We used multiple strategies for training the model. The paper we had based our model on described a 10,000 word classifier trained on 9 million images. Due to computational limitations, we could only train a 5,000 word classifier using a fraction of the images. We also had to train in stages, doing initial training on half of the whole dataset, then training the model again using the other half. To prioritize which words of the 10,000 to use, we obtained a list of the 10,000 most common words according to Google, which came sorted, and used the first n, where n is how many words we wished our model to classify.

Web Server

We used the Flask framework, allowing us to use Python for both the model and the web server, making it easier to import our pre-trained model into the application. We chose Flask over the Django framework due to Flask’s simplicity. As our application is currently just a simple demonstration of our model’s capabilities, it does not need Django’s numerous features for templating, routing, authentication, and database administration.

Client side

We have a basic web page whose function is to simply ask the user for images, upload those images to the server, and then display the results of the server’s analysis of those images back to the user. At the most basic level, we only need a control to upload an image, and then a text element to display the text found in the images. We can add more functionality with jQuery; however, we don’t want to spend too much time learning a full Javascript framework such as Backbone or Angular since we were under a time limit.

Languages used

For the majority of the project, we used Python 3 as our primary language. Python 3 was used because it made the coding easy and it was also compatible with Tensorflow and Keras. For the frontend, we built an UI by using HTML, CSS for styling and Javascript for handling communication with the detector and the backend system.

Python libraries

We used Numpy to access basic statistical functions and to use numpy arrays, and Pillow to convert the images to pixel intensity arrays. For the neural network, we used Tensorflow, with Keras on top to streamline writing the code. The detector uses OpenCV and Tesseract to process images. Flask was used to write the frontend.

Classifier Pipeline

When a user uploads the image into the website, the backend will save that image into its own local storage. With that image, the detector will grayscale, binarize it, and create a temporary copy of the image for word detection. For every word detected, the detector will crop the word out and save it for classification. After the word detection is complete, the server will remove the temporary image.
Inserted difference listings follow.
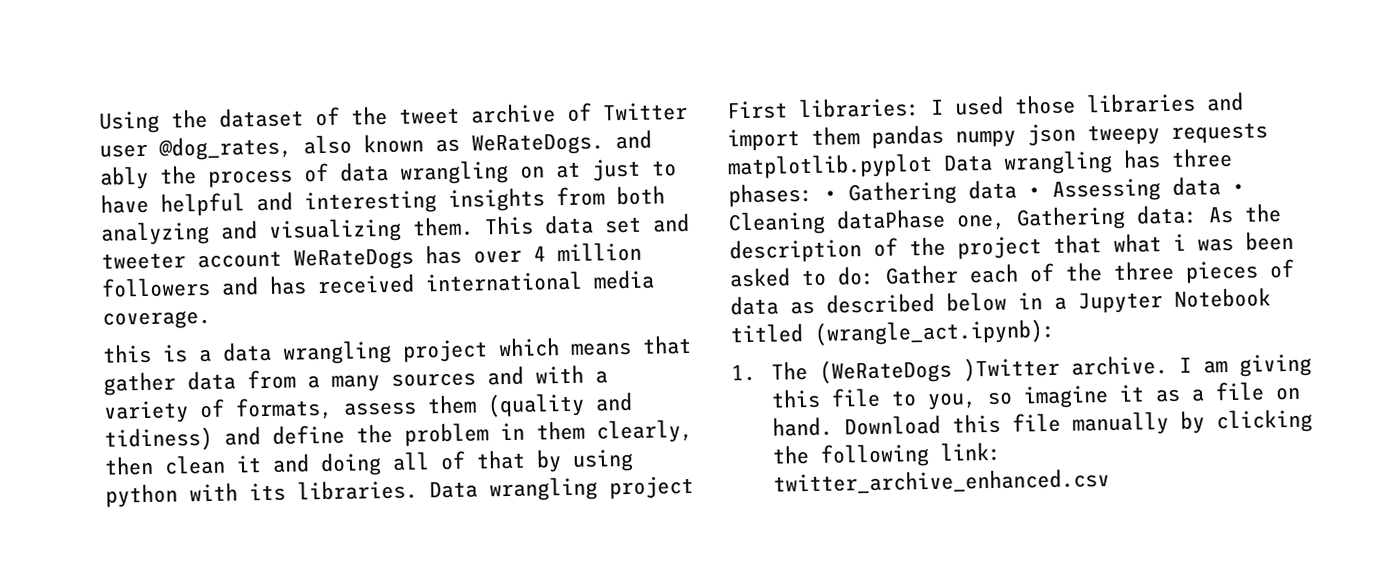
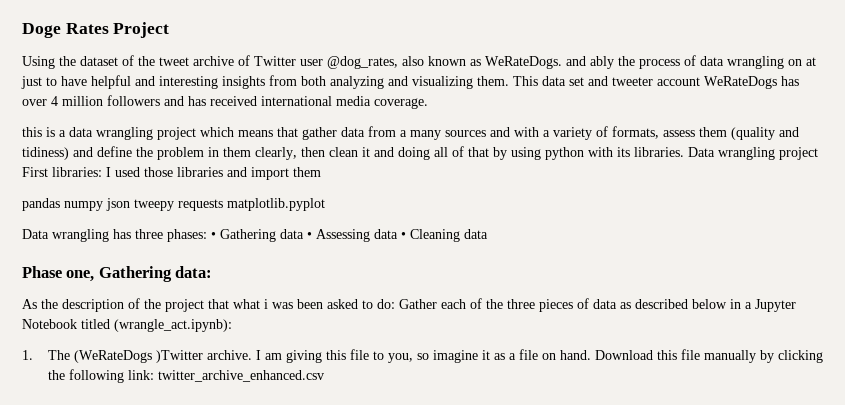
(99, 122) none -> [22,22,170,38] Doge Rates Project //
(860, 136) none -> (321, 172) //
(933, 166) none -> (325, 204) //
[836,208,946,230] dataPhase -> [464,229,488,239] [22,266,62,278] data // Phase
(1198, 214) none -> (213, 272) //

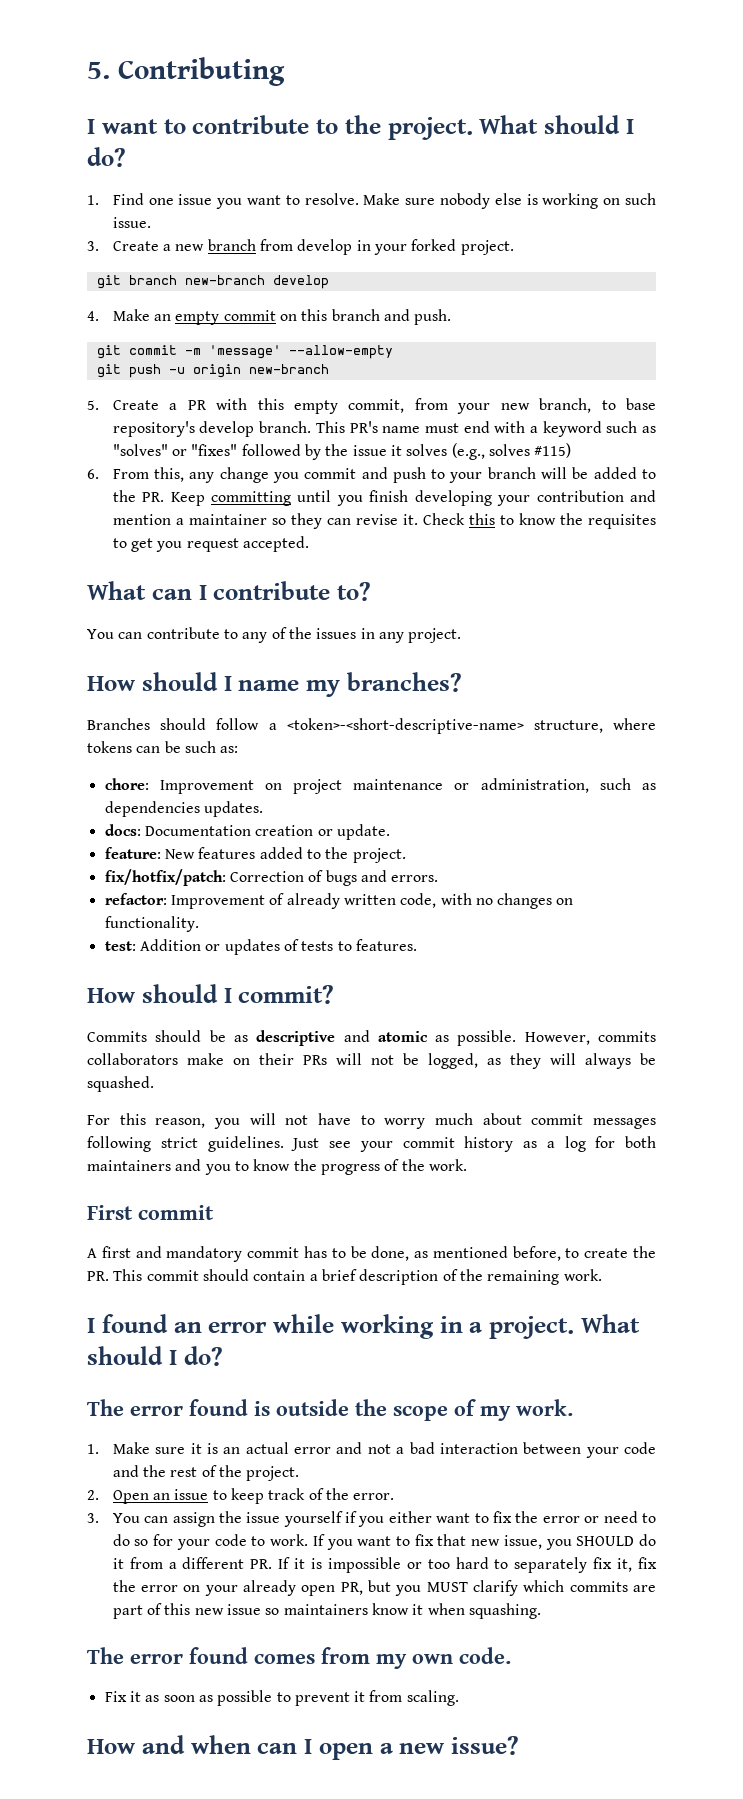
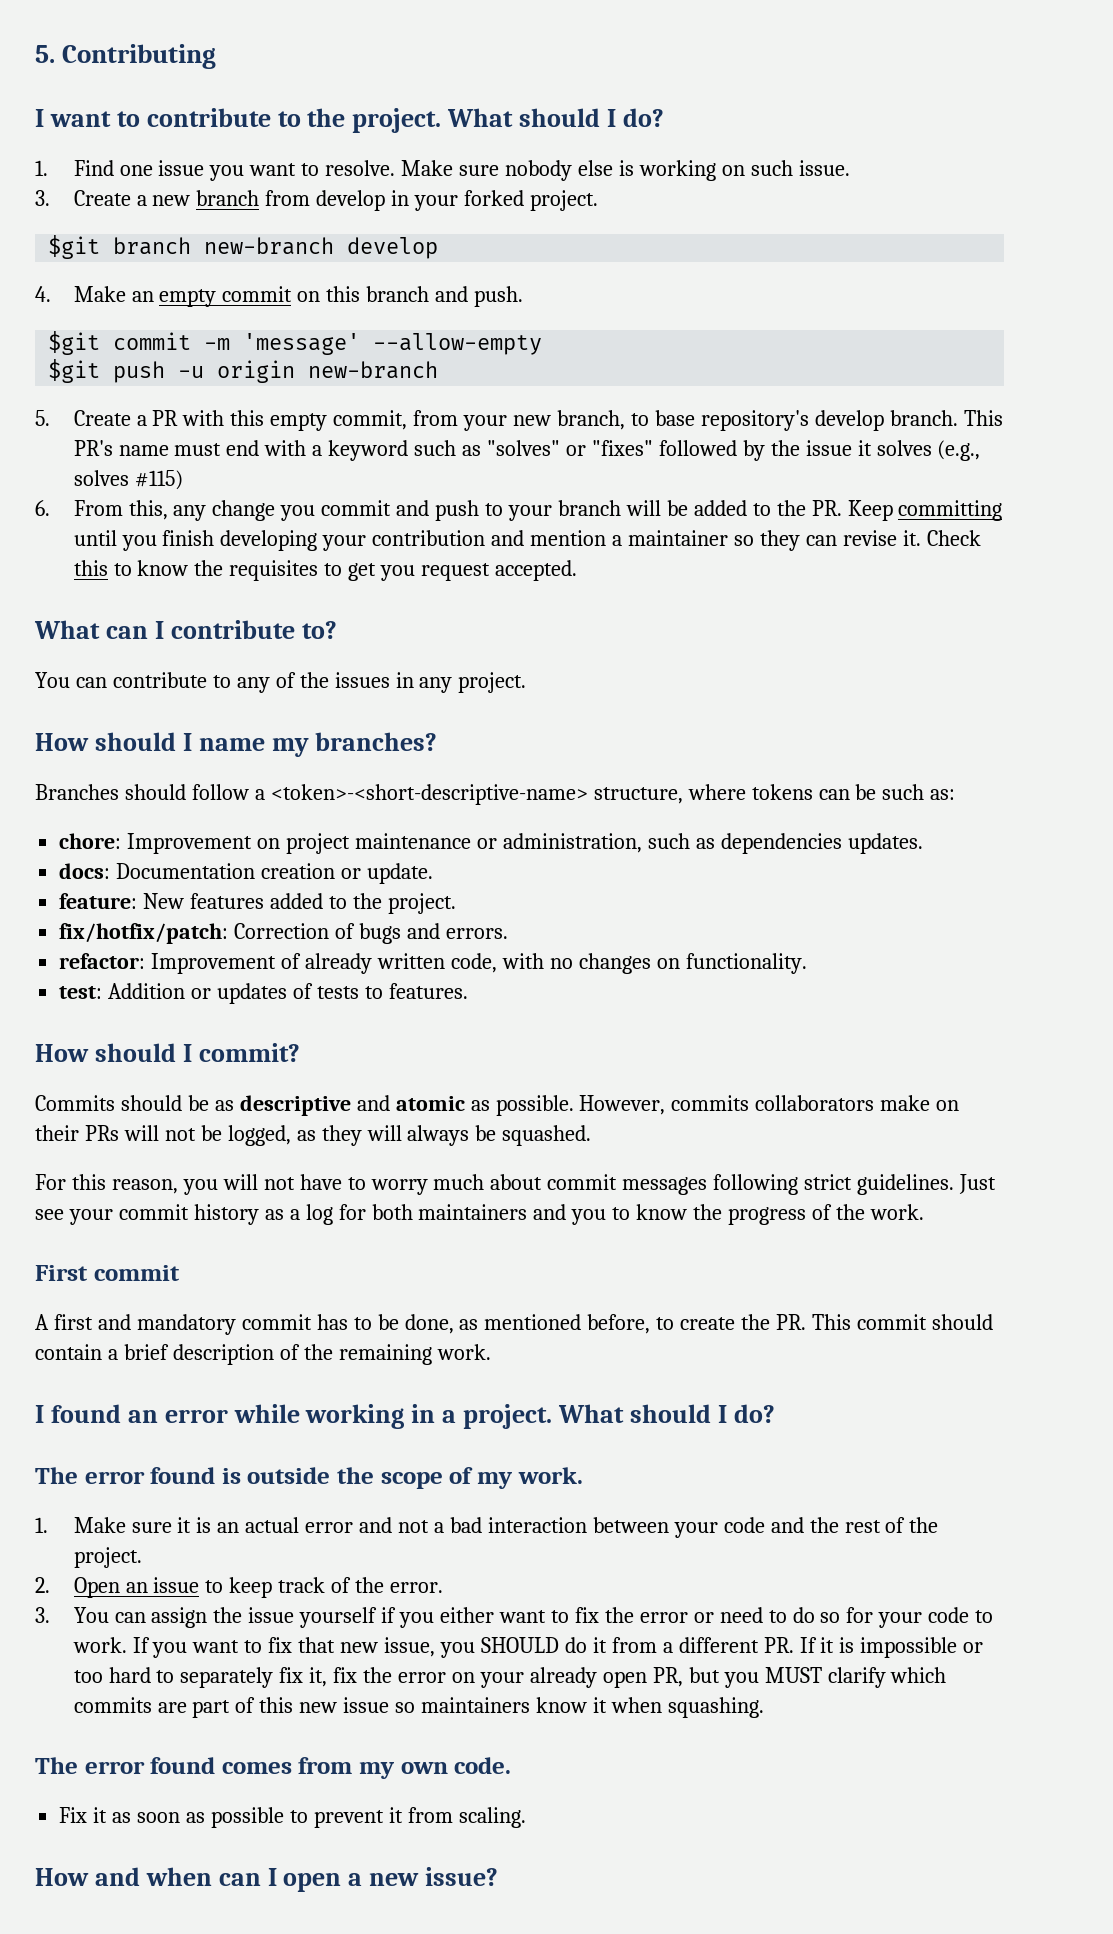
[96,275,121,289] git -> [48,235,101,259] $git
[96,345,121,359] git -> [48,331,101,355] $git
[96,364,121,378] git -> [48,359,101,383] $git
With the cropped word images, the classifier will create a list of word results. For each word image, the classifier will reshape the image and send it through its network for prediction. Each word classification will have a list of words and their resulting confidences. The classifier will extract the highest confidence and its respective word and append it to the word list. If the confidence level is below 50%, the system will return “(N/A)” as a the word since we know the word is not in the dictionary. When all of words have been classified, the system will return the list of words to the web front to be displayed as a sentence of classified words.

Future Work

Currently, this end-to-end system is a prototype that is only able to detect a subset of the English language. Below is a list of improvements that we can implement when given more time:

  • Design and implement a custom detector that does not rely on Tesseract. This allows us to customize how we detect words and characters for the classifier.

  • Train the neural network so that it does not classify by words but by characters. This allows the system to recognize and translate entire documents without relying on a dictionary of words. This reduces the complexity and training time for the network since the total size of the English alphabet is much smaller than the dictionary of ENglish words.

  • Implement a neural network ruleset that predicts words when given combinations of characters. This may increase the complexity of the network, and conflict with the second above point.